__What the task requires__:
What appears from the line containing "2021-01-06 | High: 1,104 -> 883" to the end of the listing below should be copied exactly, with no other lines.

__Input material__:
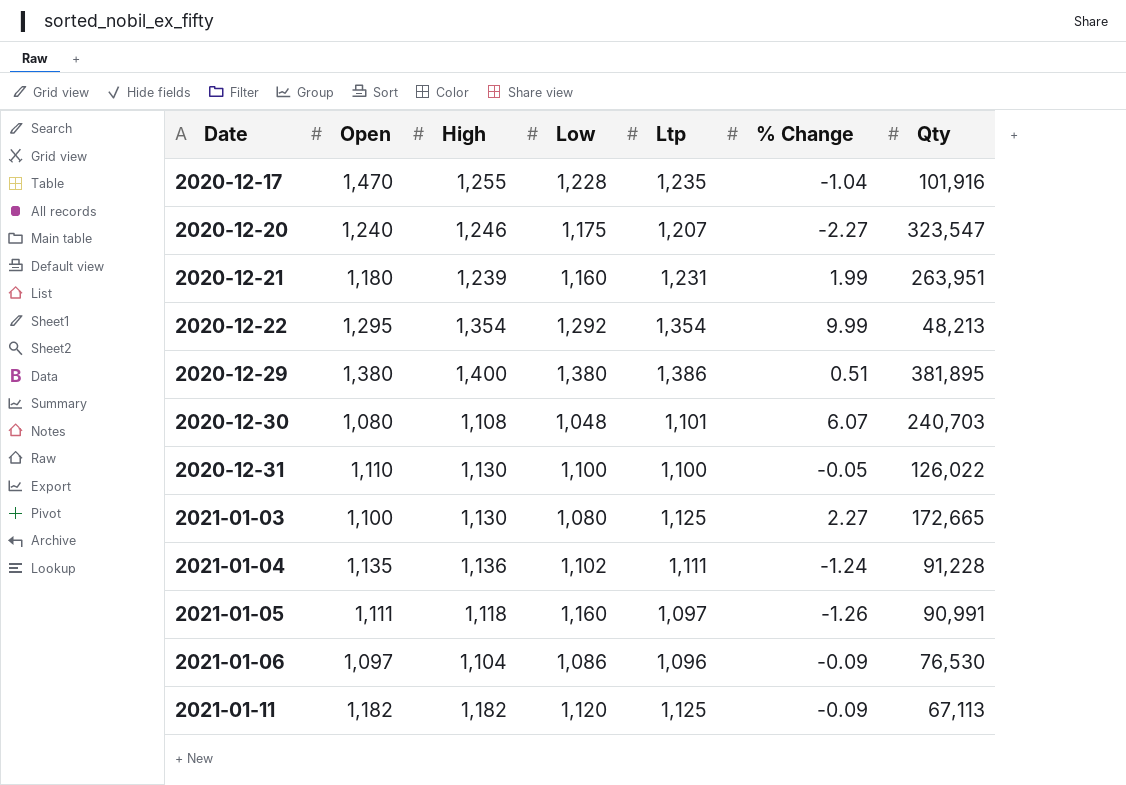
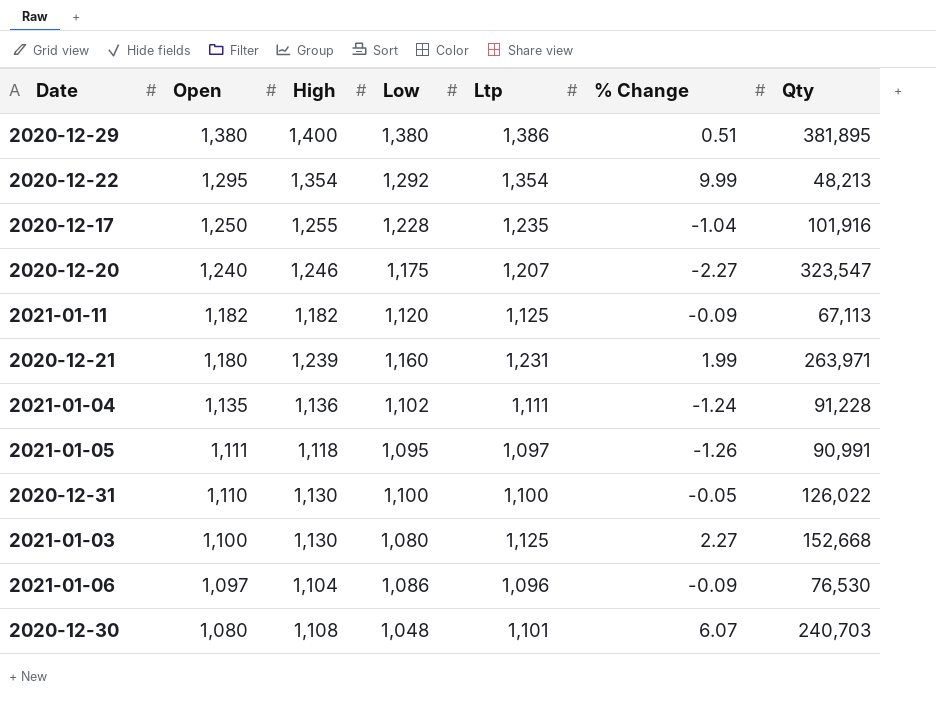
row order: Date ascending -> Open descending
2020-12-17 | Open: 1,470 -> 1,250
2020-12-21 | Qty: 263,951 -> 263,971
2021-01-05 | Low: 1,160 -> 1,095
2021-01-03 | Qty: 172,665 -> 152,668

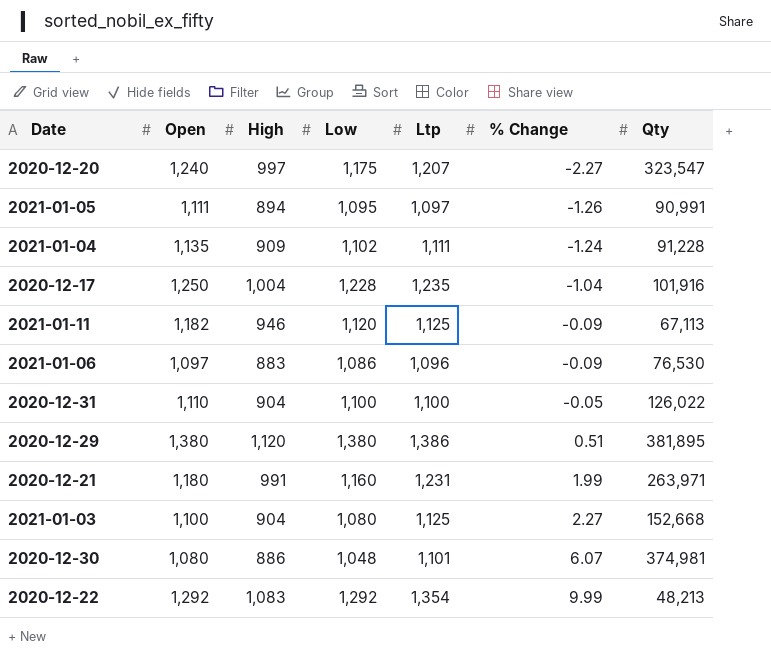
row order: Open descending -> % Change ascending
2020-12-20 | High: 1,246 -> 997
2021-01-05 | High: 1,118 -> 894
2021-01-04 | High: 1,136 -> 909
2020-12-17 | High: 1,255 -> 1,004
2021-01-11 | High: 1,182 -> 946
2021-01-06 | High: 1,104 -> 883
2020-12-31 | High: 1,130 -> 904
2020-12-29 | High: 1,400 -> 1,120
2020-12-21 | High: 1,239 -> 991
2021-01-03 | High: 1,130 -> 904
2020-12-30 | High: 1,108 -> 886
2020-12-30 | Qty: 240,703 -> 374,981
2020-12-22 | Open: 1,295 -> 1,292
2020-12-22 | High: 1,354 -> 1,083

__Written answer__:
2021-01-06 | High: 1,104 -> 883
2020-12-31 | High: 1,130 -> 904
2020-12-29 | High: 1,400 -> 1,120
2020-12-21 | High: 1,239 -> 991
2021-01-03 | High: 1,130 -> 904
2020-12-30 | High: 1,108 -> 886
2020-12-30 | Qty: 240,703 -> 374,981
2020-12-22 | Open: 1,295 -> 1,292
2020-12-22 | High: 1,354 -> 1,083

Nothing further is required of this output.